Training alongside the current European under23 champion, Jack Green and
Commonwealth 110m hurdles bronze-medallist Lawrence Clarke, Greene – after a months’ break and a holiday in Mauritius - is set to resume the hard graft this Sunday and heads for a four-week spell of warm-weather training in South Africa in December whilst keeping his rivals at the forefront of his mind for extra motivation:
“I’d say the Olympic gold is between the five of us (Javier Coulson, LJ Van Zyl, Bershawn Jackson, Kerron Clement and himself) and at least two of us will be vying for gold next year,” he revealed.

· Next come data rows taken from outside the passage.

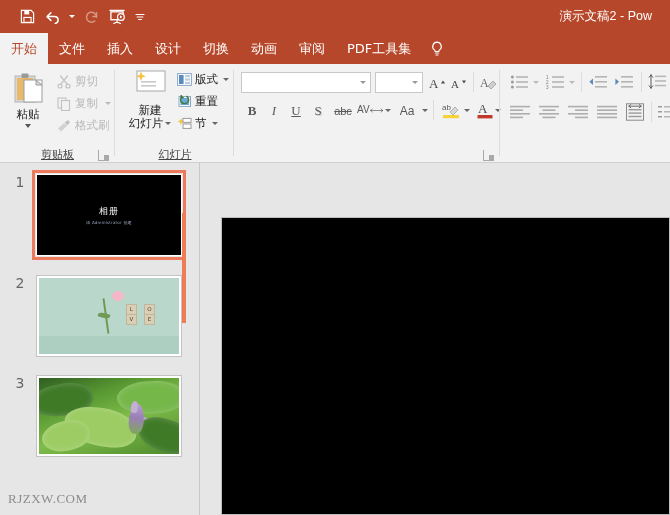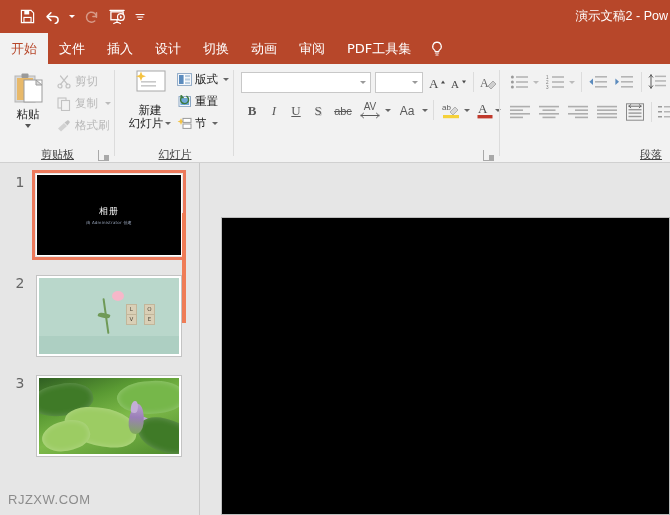--- a/index.html
+++ b/index.html
@@ -21,21 +21,21 @@
     width: 26px; height: 26px; display: flex; align-items: center; justify-content: center;
     color: #ffffff;
   }
   .qat-btn.dim { color: #d79a88; }
   .qat-caret { width: 12px; height: 26px; display: flex; align-items: center; justify-content: center; color:#fff; }
   .qat-caret::after { content: ""; border-left: 3px solid transparent; border-right: 3px solid transparent; border-top: 3.5px solid currentColor; }
   .qat-more { width: 20px; height: 26px; display:flex; align-items:center; justify-content:center; color:#fff; font-size: 10px; }
   .win-title {
     position: absolute; right: 0; top: 0; height: 33px; width: 300px;
     display: flex; align-items: center; justify-content: flex-end;
-    padding-right: 2px;
+    padding-right: 18px;
     color: #ffffff; font-size: 12.5px; white-space: nowrap; overflow: hidden;
   }
 
   
   .tabstrip {
     position: absolute; left: 0; top: 33px; width: 670px; height: 31px;
     background: #b7472a;
     display: flex; align-items: stretch;
   }
   .tab {
@@ -201,21 +201,21 @@
 
   
   .thumb-scroll {
     position: absolute; left: 182px; top: 50px; width: 4px; height: 110px;
     background: #ef7c56;
   }
 
   .watermark {
     position: absolute; left: 8px; bottom: 8px;
     font-size: 13px; color: #8c8c8c; letter-spacing: .5px;
-    font-family: Liberation Sans, sans-serif;
+    font-family: Liberation Serif, serif;
   }
 
   
   .editor {
     position: absolute; left: 201px; top: 163px; width: 469px; height: 352px;
     background: #e6e6e6;
   }
   .slide-canvas {
     position: absolute; left: 20px; top: 54px; right: 0; bottom: 0;
     background: #000000; border: 1px solid #bdbdbd;
@@ -426,21 +426,21 @@
             <text x="1" y="12" font-family="Liberation Serif, serif" font-size="12" fill="#6a6a6a">A</text>
             <path d="M9 11l5-5 3 3-5 5z" fill="#cfcfcf" stroke="#9a9a9a" stroke-width=".8"></path>
           </svg>
         </div>
 
         <div class="fbtn" style="left:8px; top:35px; width:18px; height:20px; font-weight:bold; font-family:'Liberation Serif',serif;">B</div>
         <div class="fbtn" style="left:30px; top:35px; width:18px; height:20px; font-style:italic; font-family:'Liberation Serif',serif;">I</div>
         <div class="fbtn" style="left:52px; top:35px; width:18px; height:20px; text-decoration:underline; font-family:'Liberation Serif',serif;">U</div>
         <div class="fbtn" style="left:74px; top:35px; width:18px; height:20px; font-family:'Liberation Serif',serif; text-shadow:1px 1px 0 #c9c9c9;">S</div>
         <div class="fbtn" style="left:96px; top:35px; width:24px; height:20px; font-size:11px; text-decoration:line-through;">abc</div>
-        <div class="fbtn" style="left:122px; top:33px; width:26px; height:22px; flex-direction:column;">
+        <div class="fbtn" style="left:122px; top:33px; width:26px; height:22px; flex-direction:row;">
           <span style="font-size:10px; line-height:10px;">AV</span>
           <svg width="20" height="7" viewBox="0 0 20 7" aria-hidden="true">
             <path d="M1 3.5h18M1 3.5 3.5 1.2M1 3.5 3.5 5.8M19 3.5 16.5 1.2M19 3.5 16.5 5.8" stroke="#5a5a5a" stroke-width="1" fill="none" stroke-linecap="round"></path>
           </svg>
         </div>
         <div class="fbtn" style="left:149px; top:37px; width:8px; height:14px;">
           <span class="dk-caret" style="margin:0;"></span>
         </div>
         <div class="fbtn" style="left:160px; top:35px; width:24px; height:20px; font-size:12px;">Aa</div>
         <div class="fbtn" style="left:186px; top:37px; width:8px; height:14px;">
@@ -579,21 +579,20 @@
             <rect x="1" y="1" width="4" height="1.5" fill="#9a9a9a"></rect>
               <rect x="7" y="1" width="12" height="1.5" fill="#b5b5b5"></rect>
             <rect x="1" y="6" width="4" height="1.5" fill="#9a9a9a"></rect>
               <rect x="7" y="6" width="12" height="1.5" fill="#b5b5b5"></rect>
             <rect x="1" y="11" width="4" height="1.5" fill="#9a9a9a"></rect>
               <rect x="7" y="11" width="12" height="1.5" fill="#b5b5b5"></rect>
           </svg>
         </div>
 
       </div>
-      <div class="group-label" style="text-align:right; padding-right:8px;">段落</div>
     </div>
   </div>
 
   <div class="thumbpane">
 
     <div class="thumb-row" style="top:11px; height:90px;">
       <div class="thumb-num">1</div>
       <div class="thumb selected">
         <div class="slide-black"></div>
         <div class="album-title">相册</div>

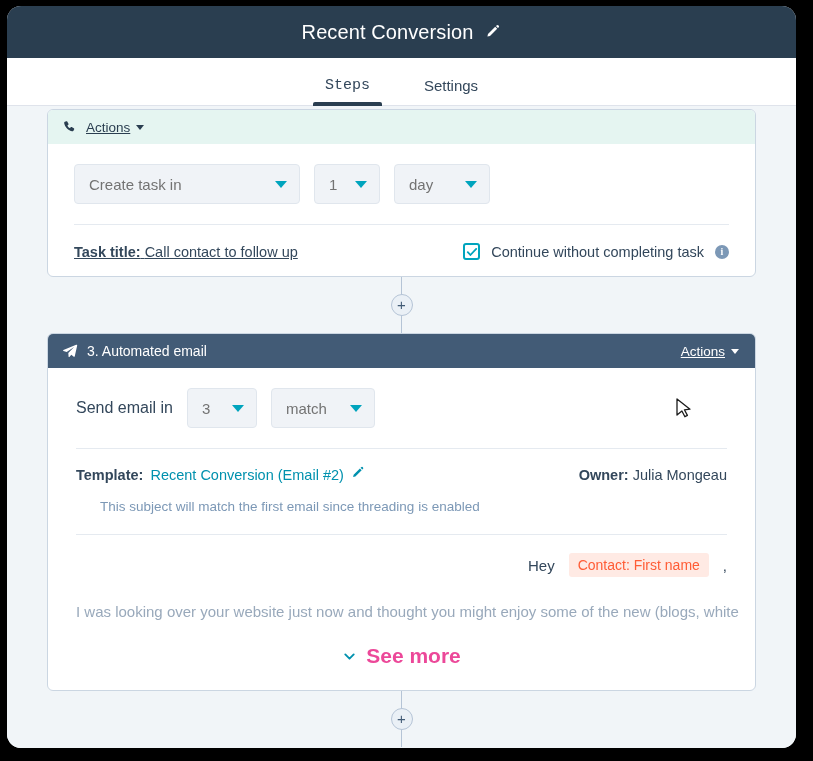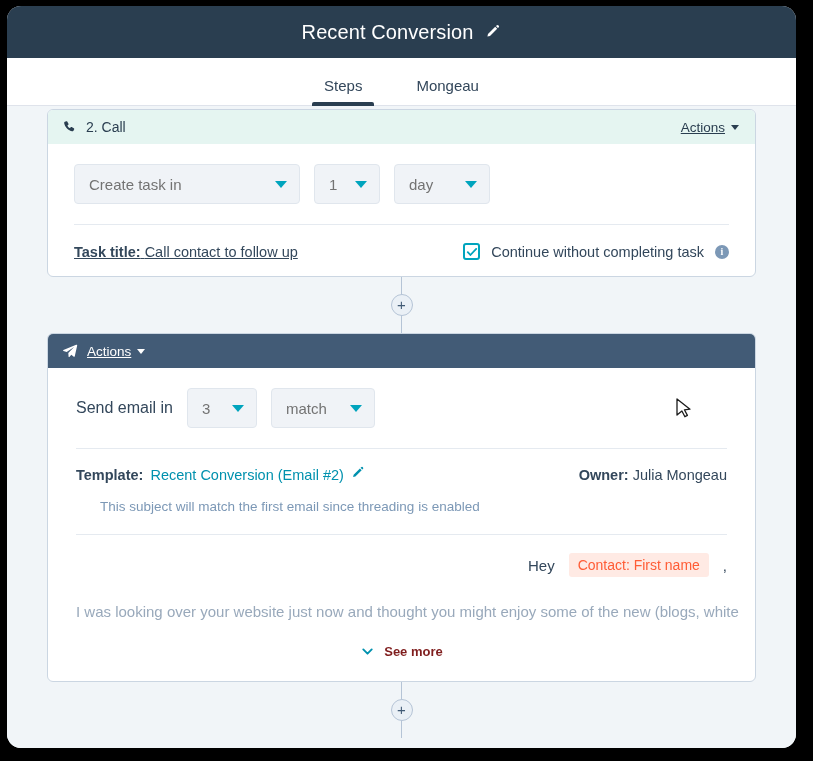--- a/index.html
+++ b/index.html
@@ -56,21 +56,21 @@
     position: relative;
     z-index: 2;
   }
   .tab {
     font-size: 15px;
     color: #33475b;
     padding: 0 12px 11px 12px;
     cursor: pointer;
     position: relative;
   }
-  .tab.active { font-weight: 400; }
+  .tab.active { font-weight: 400; font-family: Liberation Mono, monospace; }
   .tab.active::after {
     content: "";
     position: absolute;
     left: 0; right: 0; bottom: -1px;
     height: 4px;
     background: #2a3e50;
     border-radius: 2px 2px 0 0;
   }
 
   
@@ -264,22 +264,22 @@
     color: #99a9bb;
     padding-top: 26px;
     white-space: nowrap;
   }
 
   .see-more {
     display: flex;
     align-items: center;
     justify-content: center;
     gap: 9px;
-    color: #7f1d1d;
-    font-size: 13px;
+    color: #ec4899;
+    font-size: 21px;
     font-weight: 700;
     padding: 24px 0 22px 0;
     cursor: pointer;
   }
   .chev-down { display: inline-flex; }
 
   
   .cursor { position: absolute; left: 669px; top: 392px; z-index: 50; pointer-events: none; }
 </style>
 </head>
@@ -293,33 +293,32 @@
       <span class="pencil-icon">
         <svg width="16" height="16" viewBox="0 0 16 16">
           <path d="M11.6 1.4a1.4 1.4 0 0 1 2 2l-.7.7-2-2 .7-.7zM10.2 2.8l2 2-7.2 7.2-2.6.6.6-2.6 7.2-7.2z" fill="#ffffff"></path>
         </svg>
       </span>
     </div>
   </div>
 
   <div class="tabbar">
     <div class="tab active">Steps</div>
-    <div class="tab">Mongeau</div>
+    <div class="tab">Settings</div>
   </div>
 
   <div class="canvas">
 
     <div class="card card-call">
       <div class="card-header teal">
         <span class="header-icon">
           <svg width="15" height="15" viewBox="0 0 16 16">
             <path d="M4.6 1.4c.4-.2.9 0 1.1.4l1.2 2.3c.2.4.1.9-.3 1.1l-.9.6c.5 1.3 1.6 2.4 2.9 2.9l.6-.9c.2-.4.7-.5 1.1-.3l2.3 1.2c.4.2.6.7.4 1.1l-.8 1.6c-.2.5-.8.8-1.3.7C6.9 11.3 3 7.4 2.3 3.1c-.1-.5.2-1.1.7-1.3l1.6-.4z" fill="#2a3e50"></path>
           </svg>
         </span>
-        <span class="card-header-title">2. Call</span>
         <span class="actions on-teal">
           <span class="lbl">Actions</span>
           <span class="caret-sm"></span>
         </span>
       </div>
 
       <div class="card-body">
         <div class="select-row">
           <div class="select sel-create">
             <span>Create task in</span>
@@ -360,20 +359,21 @@
       <div class="plus-btn">+</div>
     </div>
 
     <div class="card">
       <div class="card-header slate">
         <span class="header-icon">
           <svg width="16" height="16" viewBox="0 0 16 16">
             <path d="M14.8 1.6L1.4 7.1c-.4.2-.4.7 0 .8l3.3 1.2 7.4-5.2-5.8 6 .3 3.8c0 .4.5.5.8.2l1.9-2.1 2.5 1.9c.3.2.8.1.9-.3l2.5-10.9c.1-.5-.4-.9-.9-.7l.5-.2z" fill="#ffffff"></path>
           </svg>
         </span>
+        <span class="card-header-title">3. Automated email</span>
         <span class="actions on-slate">
           <span class="lbl">Actions</span>
           <span class="caret-sm"></span>
         </span>
       </div>
 
       <div class="email-body">
         <div class="send-row">
           <span class="send-label">Send email in</span>
           <div class="select sel-num3">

“Jack and I have a great laugh together – he’s a good person to have nipping at my heels and after it was just me and Rhys (Williams, the European silver-medallist) for a few years, the youngsters came through this year like Nathan (Woodward) and Jack so the standard’s picked up and it was great to have three athletes reach at least the semi-finals in Daegu – hopefully we’ll can have three in the final in 2012.
“I still have a hard test ahead next year but the expectations don’t bother me – I’ll just keep doing my best each day.
“I want to run consistently quicker next year and put myself in the running as the favourite before the Games then get the gold - I like people to worry about me on the start-line and it would be good to reinforce the season I had this year.”